→ **PROBLEM STATEMENT**:
Each line that contains the word "directory" is to be copied from the records below.

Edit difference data
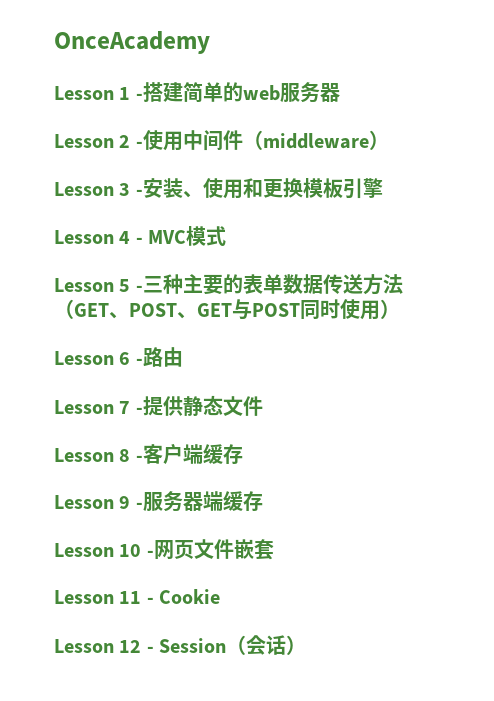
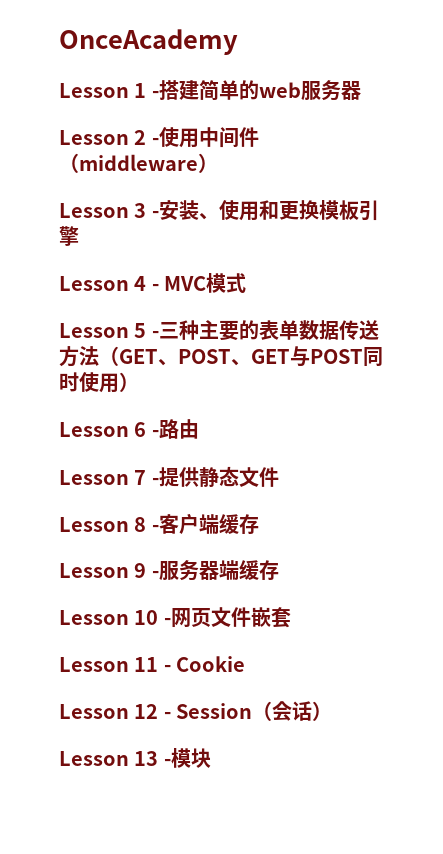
+ Lesson 13 -模块

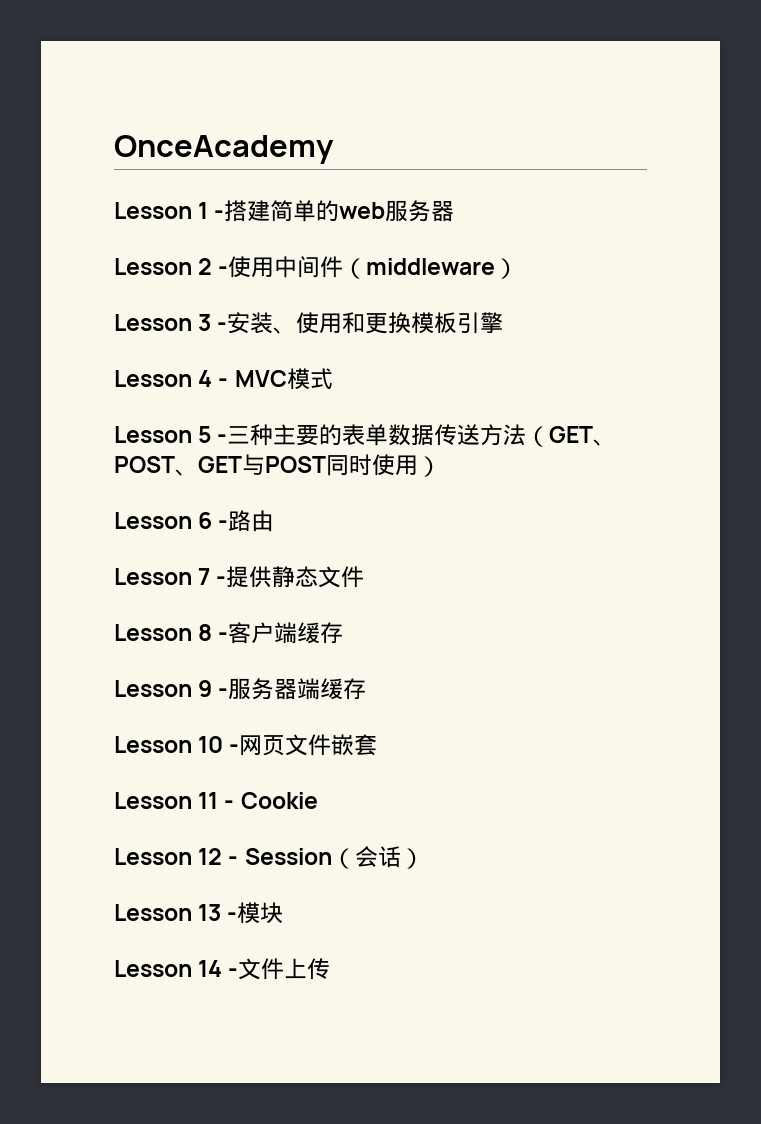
+ Lesson 14 -文件上传

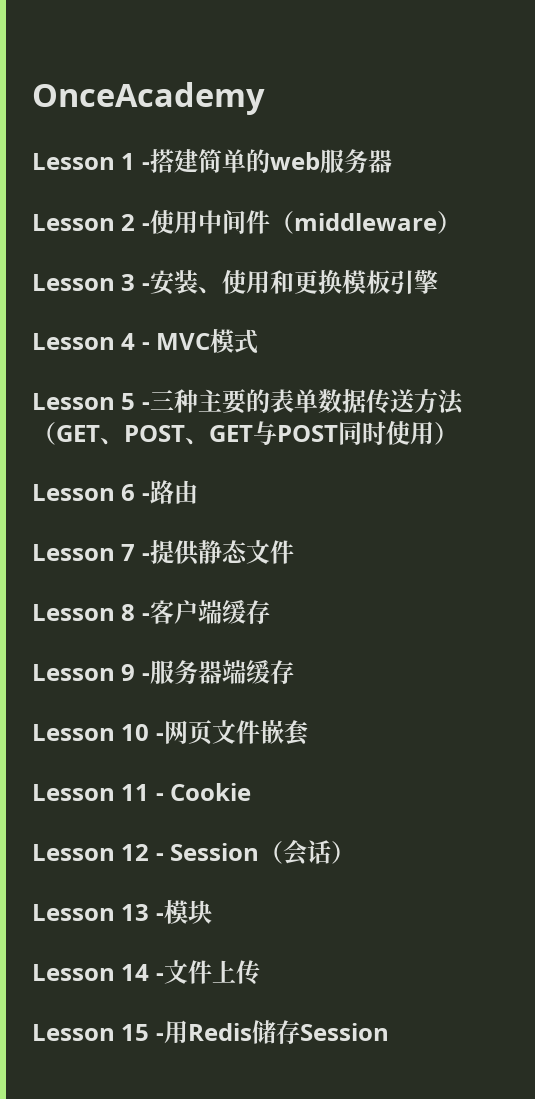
+ Lesson 15 -用Redis储存Session

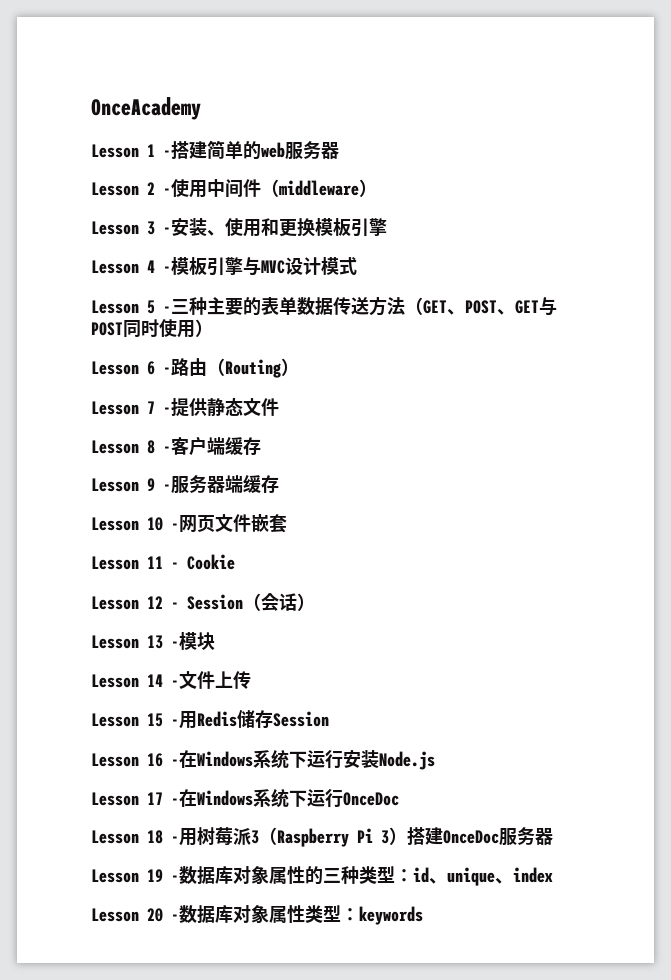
- Lesson 4 - MVC模式
+ Lesson 4 -模板引擎与MVC设计模式
- Lesson 6 -路由
+ Lesson 6 -路由（Routing）
+ Lesson 16 -在Windows系统下运行安装Node.js
+ Lesson 17 -在Windows系统下运行OnceDoc
+ Lesson 18 -用树莓派3（Raspberry Pi 3）搭建OnceDoc服务器
+ Lesson 19 -数据库对象属性的三种类型：id、unique、index
+ Lesson 20 -数据库对象属性类型：keywords

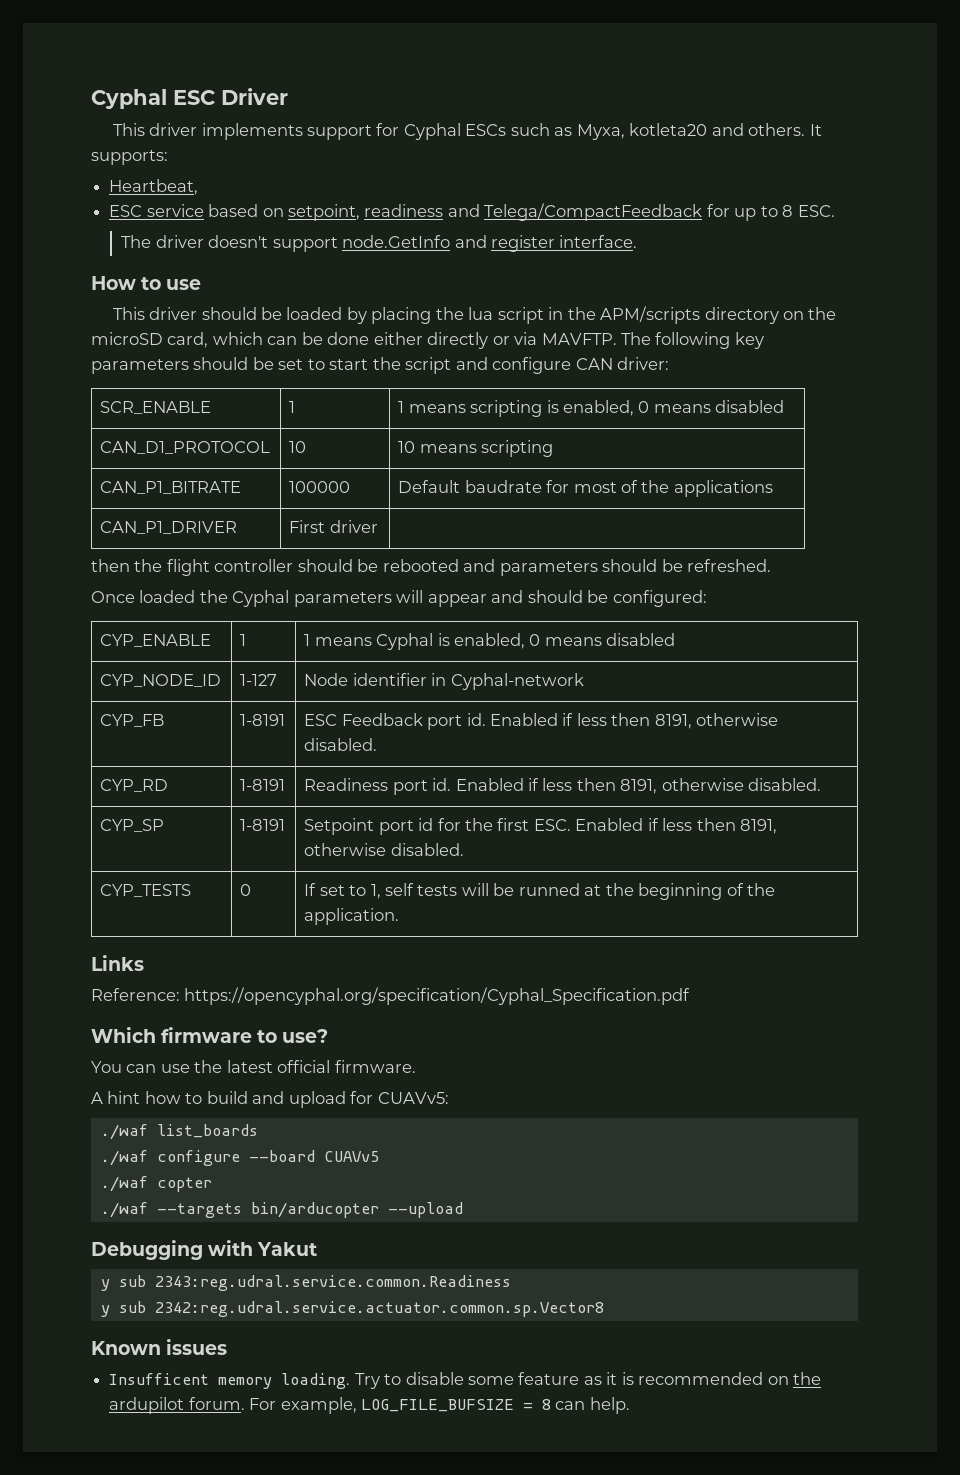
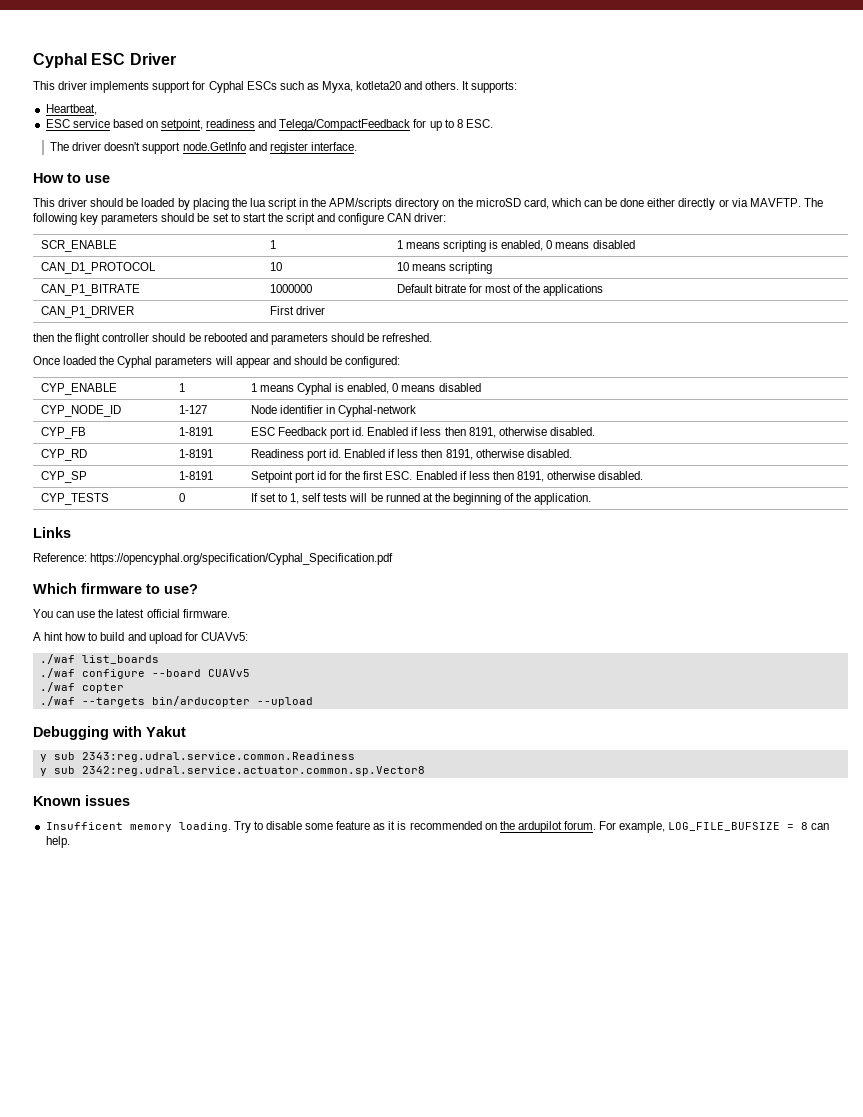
- CAN_P1_BITRATE | 100000 | Default baudrate for most of the applications
+ CAN_P1_BITRATE | 1000000 | Default bitrate for most of the applications

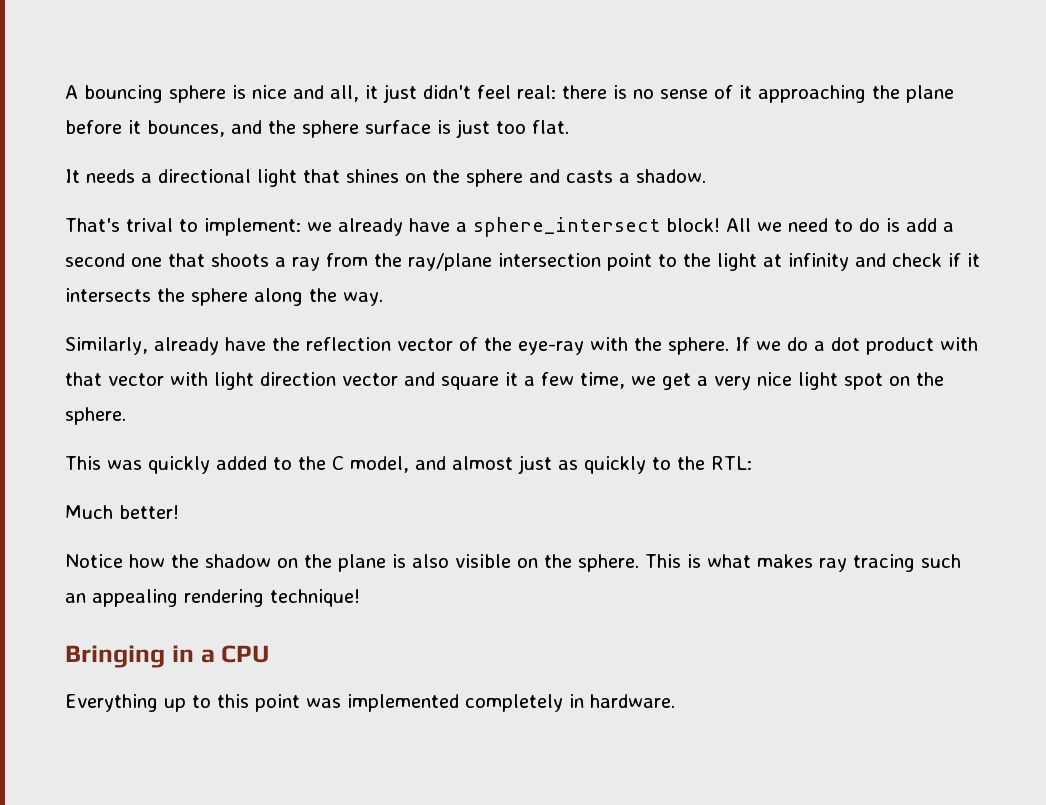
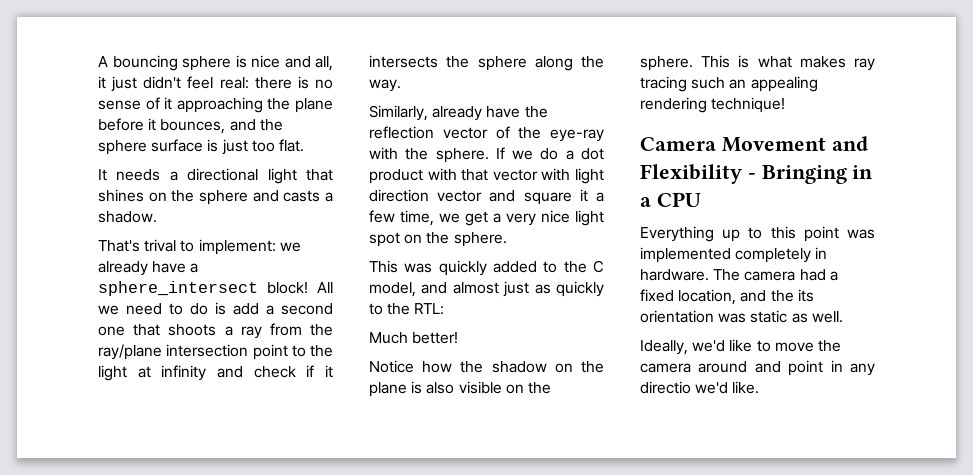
- Bringing in a CPU
+ Camera Movement and Flexibility - Bringing in a CPU
+ The camera had a fixed location, and the its orientation was static as well.
+ Ideally, we'd like to move the camera around and point in any directio we'd like.

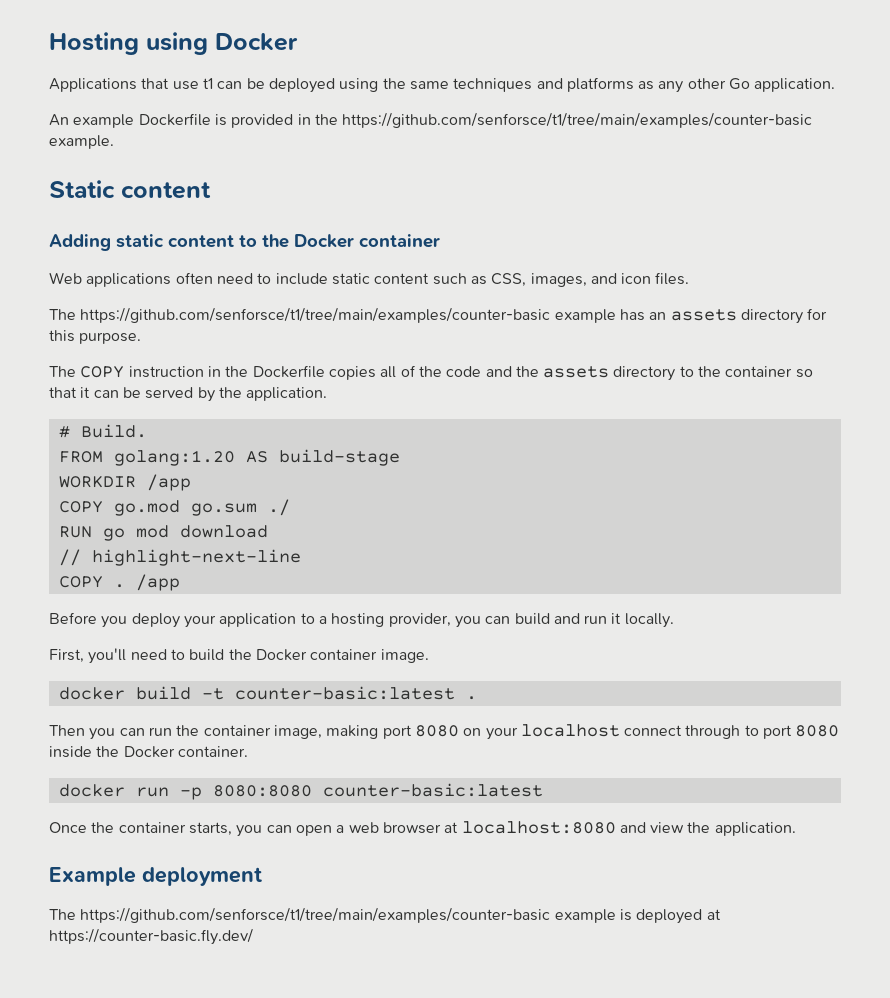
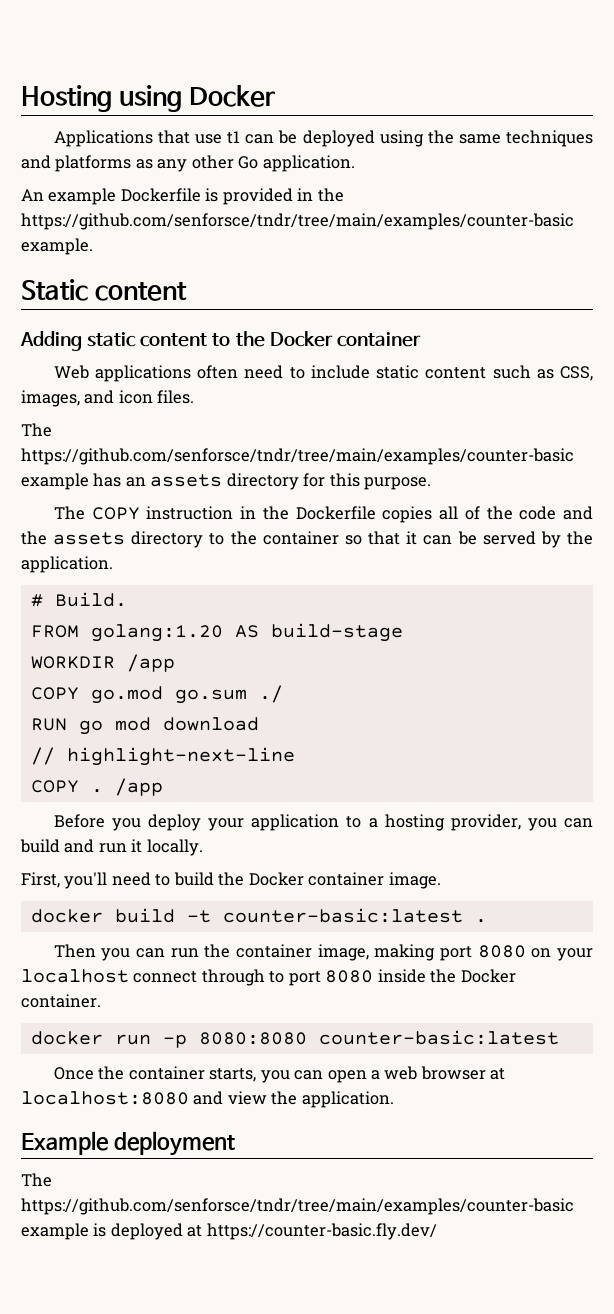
- An example Dockerfile is provided in the https://github.com/senforsce/t1/tree/main/examples/counter-basic example.
+ An example Dockerfile is provided in the https://github.com/senforsce/tndr/tree/main/examples/counter-basic example.
- The https://github.com/senforsce/t1/tree/main/examples/counter-basic example has an assets directory for this purpose.
+ The https://github.com/senforsce/tndr/tree/main/examples/counter-basic example has an assets directory for this purpose.
- The https://github.com/senforsce/t1/tree/main/examples/counter-basic example is deployed at https://counter-basic.fly.dev/
+ The https://github.com/senforsce/tndr/tree/main/examples/counter-basic example is deployed at https://counter-basic.fly.dev/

→ **ANSWER BOX**:
- The https://github.com/senforsce/t1/tree/main/examples/counter-basic example has an assets directory for this purpose.
+ The https://github.com/senforsce/tndr/tree/main/examples/counter-basic example has an assets directory for this purpose.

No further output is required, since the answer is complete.